21 février 2019 § Poster un commentaire

Autour du Prélude

Bach

Prélude et Fugue en sol majeur BWV 884

Chopin

Prélude Op.28-15

La Goutte d’eau

Debussy

La fille aux cheveux de lin

Minstrels

Rachmaninoff

Prélude op. 3 n°2 en do dièse mineur

Prélude op. 32 n5 en sol majeur

Prélude op. 32 n°12 en sol dièse mineur

  1. Hossein :

Prélude

Légende persane

Messiaen

Huit préludes

composés de 1928 à 1929. Les titres, selon l’auteur, cachent des études de couleurs basées sur sept modes harmoniques à transpositions limitées.

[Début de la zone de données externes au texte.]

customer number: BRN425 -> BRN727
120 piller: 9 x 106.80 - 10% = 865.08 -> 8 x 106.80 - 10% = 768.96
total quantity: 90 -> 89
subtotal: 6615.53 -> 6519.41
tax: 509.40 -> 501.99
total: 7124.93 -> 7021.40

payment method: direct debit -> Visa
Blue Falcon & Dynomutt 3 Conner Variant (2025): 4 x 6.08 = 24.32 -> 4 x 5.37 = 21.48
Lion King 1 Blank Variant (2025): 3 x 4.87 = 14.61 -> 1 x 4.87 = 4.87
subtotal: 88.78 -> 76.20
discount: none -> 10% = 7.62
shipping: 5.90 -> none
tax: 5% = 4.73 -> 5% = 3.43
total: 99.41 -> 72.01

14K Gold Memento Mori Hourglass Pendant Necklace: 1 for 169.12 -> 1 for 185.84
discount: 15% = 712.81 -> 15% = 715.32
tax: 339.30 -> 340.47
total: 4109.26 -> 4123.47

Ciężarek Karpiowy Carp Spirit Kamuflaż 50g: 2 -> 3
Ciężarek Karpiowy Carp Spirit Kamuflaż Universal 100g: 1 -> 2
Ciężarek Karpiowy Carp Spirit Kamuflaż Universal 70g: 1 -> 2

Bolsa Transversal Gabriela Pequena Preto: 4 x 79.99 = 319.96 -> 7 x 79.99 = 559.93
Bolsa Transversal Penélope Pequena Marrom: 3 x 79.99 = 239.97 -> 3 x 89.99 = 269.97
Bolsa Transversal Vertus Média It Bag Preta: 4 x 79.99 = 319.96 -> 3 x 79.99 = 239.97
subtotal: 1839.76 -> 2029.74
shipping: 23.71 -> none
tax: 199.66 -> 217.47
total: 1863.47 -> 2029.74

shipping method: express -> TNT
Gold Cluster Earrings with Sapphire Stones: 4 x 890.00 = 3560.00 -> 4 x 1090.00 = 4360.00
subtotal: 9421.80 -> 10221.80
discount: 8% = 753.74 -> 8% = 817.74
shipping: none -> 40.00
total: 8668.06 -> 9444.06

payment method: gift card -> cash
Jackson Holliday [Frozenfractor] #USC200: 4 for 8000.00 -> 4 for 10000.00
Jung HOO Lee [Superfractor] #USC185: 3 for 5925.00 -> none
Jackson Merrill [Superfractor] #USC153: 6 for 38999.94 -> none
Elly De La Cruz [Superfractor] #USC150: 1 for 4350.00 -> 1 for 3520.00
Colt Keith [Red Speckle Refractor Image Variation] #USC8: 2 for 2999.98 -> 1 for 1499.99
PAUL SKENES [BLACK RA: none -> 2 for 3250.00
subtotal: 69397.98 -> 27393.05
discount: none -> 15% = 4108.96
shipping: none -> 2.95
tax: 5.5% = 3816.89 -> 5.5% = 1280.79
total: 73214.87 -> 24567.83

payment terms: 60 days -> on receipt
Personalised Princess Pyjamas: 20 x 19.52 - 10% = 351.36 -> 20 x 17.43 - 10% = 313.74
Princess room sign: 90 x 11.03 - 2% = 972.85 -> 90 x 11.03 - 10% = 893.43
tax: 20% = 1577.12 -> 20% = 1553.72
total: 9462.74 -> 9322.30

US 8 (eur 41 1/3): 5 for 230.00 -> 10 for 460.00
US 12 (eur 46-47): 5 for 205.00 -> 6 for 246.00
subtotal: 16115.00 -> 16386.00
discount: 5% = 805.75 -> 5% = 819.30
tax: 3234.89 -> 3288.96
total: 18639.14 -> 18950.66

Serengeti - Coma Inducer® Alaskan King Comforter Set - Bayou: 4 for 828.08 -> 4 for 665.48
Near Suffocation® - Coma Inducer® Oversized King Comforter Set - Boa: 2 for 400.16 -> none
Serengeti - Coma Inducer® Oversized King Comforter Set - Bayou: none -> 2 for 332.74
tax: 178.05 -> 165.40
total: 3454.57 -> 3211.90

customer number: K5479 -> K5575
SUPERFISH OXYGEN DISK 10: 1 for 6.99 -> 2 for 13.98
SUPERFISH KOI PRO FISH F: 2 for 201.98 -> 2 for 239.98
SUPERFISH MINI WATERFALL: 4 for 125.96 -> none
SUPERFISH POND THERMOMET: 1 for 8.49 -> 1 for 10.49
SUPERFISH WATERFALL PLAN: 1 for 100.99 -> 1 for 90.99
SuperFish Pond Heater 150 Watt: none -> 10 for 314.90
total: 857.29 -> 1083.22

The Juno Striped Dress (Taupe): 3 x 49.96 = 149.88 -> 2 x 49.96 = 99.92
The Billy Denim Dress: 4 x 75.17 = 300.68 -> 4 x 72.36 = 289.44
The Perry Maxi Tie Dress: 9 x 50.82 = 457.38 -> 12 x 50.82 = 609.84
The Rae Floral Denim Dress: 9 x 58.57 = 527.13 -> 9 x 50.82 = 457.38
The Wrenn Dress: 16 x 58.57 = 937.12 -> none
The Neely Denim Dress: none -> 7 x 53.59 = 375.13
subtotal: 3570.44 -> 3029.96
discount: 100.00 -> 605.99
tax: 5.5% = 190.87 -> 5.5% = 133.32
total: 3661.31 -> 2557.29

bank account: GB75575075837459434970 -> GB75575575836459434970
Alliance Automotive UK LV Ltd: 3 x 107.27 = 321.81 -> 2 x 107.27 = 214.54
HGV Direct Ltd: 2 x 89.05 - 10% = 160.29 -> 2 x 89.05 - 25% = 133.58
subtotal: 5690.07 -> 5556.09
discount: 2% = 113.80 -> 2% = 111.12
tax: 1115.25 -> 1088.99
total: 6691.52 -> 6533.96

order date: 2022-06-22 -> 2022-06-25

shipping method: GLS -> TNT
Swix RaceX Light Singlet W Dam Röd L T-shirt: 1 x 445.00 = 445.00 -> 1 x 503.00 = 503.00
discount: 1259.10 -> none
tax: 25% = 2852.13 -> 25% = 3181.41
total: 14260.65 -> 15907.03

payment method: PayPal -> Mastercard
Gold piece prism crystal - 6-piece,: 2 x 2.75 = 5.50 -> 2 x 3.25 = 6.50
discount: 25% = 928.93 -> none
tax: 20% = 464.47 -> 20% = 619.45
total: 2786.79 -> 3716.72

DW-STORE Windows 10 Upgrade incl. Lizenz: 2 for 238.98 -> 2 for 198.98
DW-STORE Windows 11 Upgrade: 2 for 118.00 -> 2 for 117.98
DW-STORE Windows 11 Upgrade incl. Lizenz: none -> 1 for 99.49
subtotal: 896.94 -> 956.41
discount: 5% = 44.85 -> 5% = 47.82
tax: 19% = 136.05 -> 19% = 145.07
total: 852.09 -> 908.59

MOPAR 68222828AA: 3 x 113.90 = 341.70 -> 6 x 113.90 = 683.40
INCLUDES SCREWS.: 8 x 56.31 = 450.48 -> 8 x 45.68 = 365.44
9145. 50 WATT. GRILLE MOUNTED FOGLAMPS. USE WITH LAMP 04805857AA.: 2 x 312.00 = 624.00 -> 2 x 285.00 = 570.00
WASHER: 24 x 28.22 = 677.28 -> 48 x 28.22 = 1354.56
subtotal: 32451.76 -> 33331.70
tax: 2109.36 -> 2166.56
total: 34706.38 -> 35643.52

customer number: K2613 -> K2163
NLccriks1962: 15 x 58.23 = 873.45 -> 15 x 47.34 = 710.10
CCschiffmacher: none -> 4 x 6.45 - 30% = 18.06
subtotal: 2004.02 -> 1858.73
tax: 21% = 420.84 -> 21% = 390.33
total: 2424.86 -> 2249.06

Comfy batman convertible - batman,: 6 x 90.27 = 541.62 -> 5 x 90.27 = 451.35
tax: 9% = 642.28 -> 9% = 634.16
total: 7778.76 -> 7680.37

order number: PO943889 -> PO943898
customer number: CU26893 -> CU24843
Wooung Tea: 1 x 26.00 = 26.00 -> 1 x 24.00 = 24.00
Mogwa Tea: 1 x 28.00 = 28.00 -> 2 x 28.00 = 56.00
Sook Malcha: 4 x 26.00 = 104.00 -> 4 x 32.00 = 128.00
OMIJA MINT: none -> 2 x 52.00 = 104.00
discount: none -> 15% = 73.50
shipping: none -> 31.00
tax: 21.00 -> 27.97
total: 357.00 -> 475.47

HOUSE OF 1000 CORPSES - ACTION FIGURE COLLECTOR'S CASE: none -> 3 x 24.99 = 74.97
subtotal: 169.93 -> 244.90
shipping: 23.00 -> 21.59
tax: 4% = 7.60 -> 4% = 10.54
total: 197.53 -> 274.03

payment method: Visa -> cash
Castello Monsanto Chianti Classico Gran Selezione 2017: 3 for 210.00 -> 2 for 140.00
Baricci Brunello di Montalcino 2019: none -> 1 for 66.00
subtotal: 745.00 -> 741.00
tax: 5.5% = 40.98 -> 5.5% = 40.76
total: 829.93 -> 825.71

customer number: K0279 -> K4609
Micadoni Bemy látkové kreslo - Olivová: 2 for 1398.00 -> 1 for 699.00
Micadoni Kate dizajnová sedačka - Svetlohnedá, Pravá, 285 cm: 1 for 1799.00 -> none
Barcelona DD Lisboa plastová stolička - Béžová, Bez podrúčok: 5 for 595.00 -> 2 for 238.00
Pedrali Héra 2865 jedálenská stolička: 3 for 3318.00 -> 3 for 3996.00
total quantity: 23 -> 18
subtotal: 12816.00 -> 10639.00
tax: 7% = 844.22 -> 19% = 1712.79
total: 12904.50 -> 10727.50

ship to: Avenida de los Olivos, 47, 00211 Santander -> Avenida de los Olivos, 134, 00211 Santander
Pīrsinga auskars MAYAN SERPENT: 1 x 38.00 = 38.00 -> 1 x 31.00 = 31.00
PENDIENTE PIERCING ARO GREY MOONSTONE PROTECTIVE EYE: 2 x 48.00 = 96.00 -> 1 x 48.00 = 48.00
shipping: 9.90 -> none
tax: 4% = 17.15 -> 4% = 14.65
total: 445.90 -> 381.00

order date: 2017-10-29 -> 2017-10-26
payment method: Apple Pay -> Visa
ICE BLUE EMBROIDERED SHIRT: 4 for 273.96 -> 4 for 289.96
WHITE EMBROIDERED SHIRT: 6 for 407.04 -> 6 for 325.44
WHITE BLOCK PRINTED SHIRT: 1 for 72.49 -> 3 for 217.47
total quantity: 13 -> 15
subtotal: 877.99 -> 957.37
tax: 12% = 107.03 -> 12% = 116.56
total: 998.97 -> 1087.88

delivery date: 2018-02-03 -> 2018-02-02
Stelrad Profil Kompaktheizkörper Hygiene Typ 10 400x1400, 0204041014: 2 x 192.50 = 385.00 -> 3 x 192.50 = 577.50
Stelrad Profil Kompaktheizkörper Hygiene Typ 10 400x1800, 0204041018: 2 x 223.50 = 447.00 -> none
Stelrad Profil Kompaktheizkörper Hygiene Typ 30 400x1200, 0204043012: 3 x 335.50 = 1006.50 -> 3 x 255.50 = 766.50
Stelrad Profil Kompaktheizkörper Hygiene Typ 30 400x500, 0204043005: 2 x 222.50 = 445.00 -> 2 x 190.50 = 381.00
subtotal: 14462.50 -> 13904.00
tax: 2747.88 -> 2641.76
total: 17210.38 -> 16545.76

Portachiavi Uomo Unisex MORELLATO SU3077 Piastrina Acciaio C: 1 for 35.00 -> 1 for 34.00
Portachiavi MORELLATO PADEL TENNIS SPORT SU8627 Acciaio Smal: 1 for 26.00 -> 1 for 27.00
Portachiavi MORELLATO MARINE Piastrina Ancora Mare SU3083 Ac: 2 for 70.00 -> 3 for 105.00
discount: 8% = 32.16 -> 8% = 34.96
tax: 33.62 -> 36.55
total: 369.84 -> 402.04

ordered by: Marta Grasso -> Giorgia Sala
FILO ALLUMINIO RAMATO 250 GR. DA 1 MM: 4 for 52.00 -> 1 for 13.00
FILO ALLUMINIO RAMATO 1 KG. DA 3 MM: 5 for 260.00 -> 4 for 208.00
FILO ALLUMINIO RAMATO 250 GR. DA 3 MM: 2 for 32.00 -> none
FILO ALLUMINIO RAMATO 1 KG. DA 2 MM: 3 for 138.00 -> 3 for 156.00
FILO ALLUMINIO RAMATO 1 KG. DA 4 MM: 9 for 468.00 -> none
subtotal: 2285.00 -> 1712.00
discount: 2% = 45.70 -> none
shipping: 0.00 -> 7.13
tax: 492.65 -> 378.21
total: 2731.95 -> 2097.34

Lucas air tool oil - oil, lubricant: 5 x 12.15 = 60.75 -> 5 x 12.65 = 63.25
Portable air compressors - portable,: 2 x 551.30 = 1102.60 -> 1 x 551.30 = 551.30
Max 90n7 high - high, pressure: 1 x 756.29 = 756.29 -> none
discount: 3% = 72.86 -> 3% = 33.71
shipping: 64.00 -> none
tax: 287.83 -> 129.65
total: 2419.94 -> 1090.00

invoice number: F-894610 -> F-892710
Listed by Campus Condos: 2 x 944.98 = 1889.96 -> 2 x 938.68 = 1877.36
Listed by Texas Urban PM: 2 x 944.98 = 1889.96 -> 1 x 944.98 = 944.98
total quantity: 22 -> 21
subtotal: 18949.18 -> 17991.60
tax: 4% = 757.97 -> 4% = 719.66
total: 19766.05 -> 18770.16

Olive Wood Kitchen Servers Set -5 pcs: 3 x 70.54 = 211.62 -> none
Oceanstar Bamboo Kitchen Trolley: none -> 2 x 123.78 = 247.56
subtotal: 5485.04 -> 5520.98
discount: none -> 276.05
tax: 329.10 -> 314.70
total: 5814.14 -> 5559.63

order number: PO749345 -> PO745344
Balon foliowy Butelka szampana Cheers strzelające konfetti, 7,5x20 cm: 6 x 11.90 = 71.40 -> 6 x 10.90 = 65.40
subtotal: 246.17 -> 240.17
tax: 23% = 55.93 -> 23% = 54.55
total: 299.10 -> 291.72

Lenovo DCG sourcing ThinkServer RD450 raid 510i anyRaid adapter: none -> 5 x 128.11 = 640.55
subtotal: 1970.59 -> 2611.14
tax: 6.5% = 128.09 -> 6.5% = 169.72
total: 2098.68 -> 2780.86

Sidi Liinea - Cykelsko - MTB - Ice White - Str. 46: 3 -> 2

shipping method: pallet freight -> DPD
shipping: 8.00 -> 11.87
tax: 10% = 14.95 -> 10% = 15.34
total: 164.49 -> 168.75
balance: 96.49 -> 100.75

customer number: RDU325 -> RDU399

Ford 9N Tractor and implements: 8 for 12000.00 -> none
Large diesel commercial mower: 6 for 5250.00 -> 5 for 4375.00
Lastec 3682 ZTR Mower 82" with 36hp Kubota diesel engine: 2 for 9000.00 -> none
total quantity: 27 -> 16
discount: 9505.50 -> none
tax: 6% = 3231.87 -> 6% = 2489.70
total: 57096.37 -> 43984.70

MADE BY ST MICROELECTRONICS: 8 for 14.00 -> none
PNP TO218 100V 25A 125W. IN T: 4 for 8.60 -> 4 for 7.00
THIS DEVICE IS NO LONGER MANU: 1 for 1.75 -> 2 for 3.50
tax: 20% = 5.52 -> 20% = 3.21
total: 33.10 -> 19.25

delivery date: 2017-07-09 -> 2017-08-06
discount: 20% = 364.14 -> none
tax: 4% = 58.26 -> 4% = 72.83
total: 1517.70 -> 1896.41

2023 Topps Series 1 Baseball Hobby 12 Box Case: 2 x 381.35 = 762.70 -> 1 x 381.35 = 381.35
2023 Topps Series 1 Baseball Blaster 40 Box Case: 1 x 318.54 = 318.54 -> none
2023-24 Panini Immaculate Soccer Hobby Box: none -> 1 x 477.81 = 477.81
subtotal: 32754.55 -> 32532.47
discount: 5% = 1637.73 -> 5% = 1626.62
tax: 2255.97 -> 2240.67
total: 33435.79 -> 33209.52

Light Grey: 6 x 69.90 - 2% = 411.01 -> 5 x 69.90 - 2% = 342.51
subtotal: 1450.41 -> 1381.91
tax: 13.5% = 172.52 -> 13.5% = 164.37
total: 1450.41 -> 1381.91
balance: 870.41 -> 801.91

Olivier Messiaen donne des indications sur les couleurs de chaque Prélude…

1-La colombe

Orangé, veiné de violet

2 – Chant d’extase dans un paysage triste

Gris, mauve, bleu de Prusse, pour le début et la fin ; le milieu est diamanté, argenté.

– Le nombre léger

Orangé, veiné de violet

– Instants défunts

Gris velouté, reflets mauves et verts

5 – Les sons impalpables du rêve

Polymodal, superposant un mode bleu-orange en ostinato et cascades d’accords, à un mode violet pourpre traité en timbre cuivré ; remarquer l’écriture pianistique : triples notes, traits en accords, canon par mouvement contraire, mains croisées, staccatos divers, louré cuivré, effets de pierreries.

– Cloches d’angoisses et larmes d’adieu

Les cloches mélangent des quantités de modes ; le houm (résultante grave), et tous les harmoniques supérieurs des cloches, se résolvent en vibrations lumineuses ; l’adieu est pourpre, orangé, violet.

7Plainte calme

Gris velouté, reflets mauves et verts

– Un reflet dans le vent

La petite tempête qui ouvre et conclut la pièce alterne l’orangé veiné de vert avec quelques taches noires ; le développement central est plus lumineux ; le second thème, très mélodique, enrobé d’arpèges sinueux, est bleu orange pour la première présentation, vert orange pour la deuxième présentation. Couleurs dominantes de toute l’œuvre : violet, orangé, pourpre.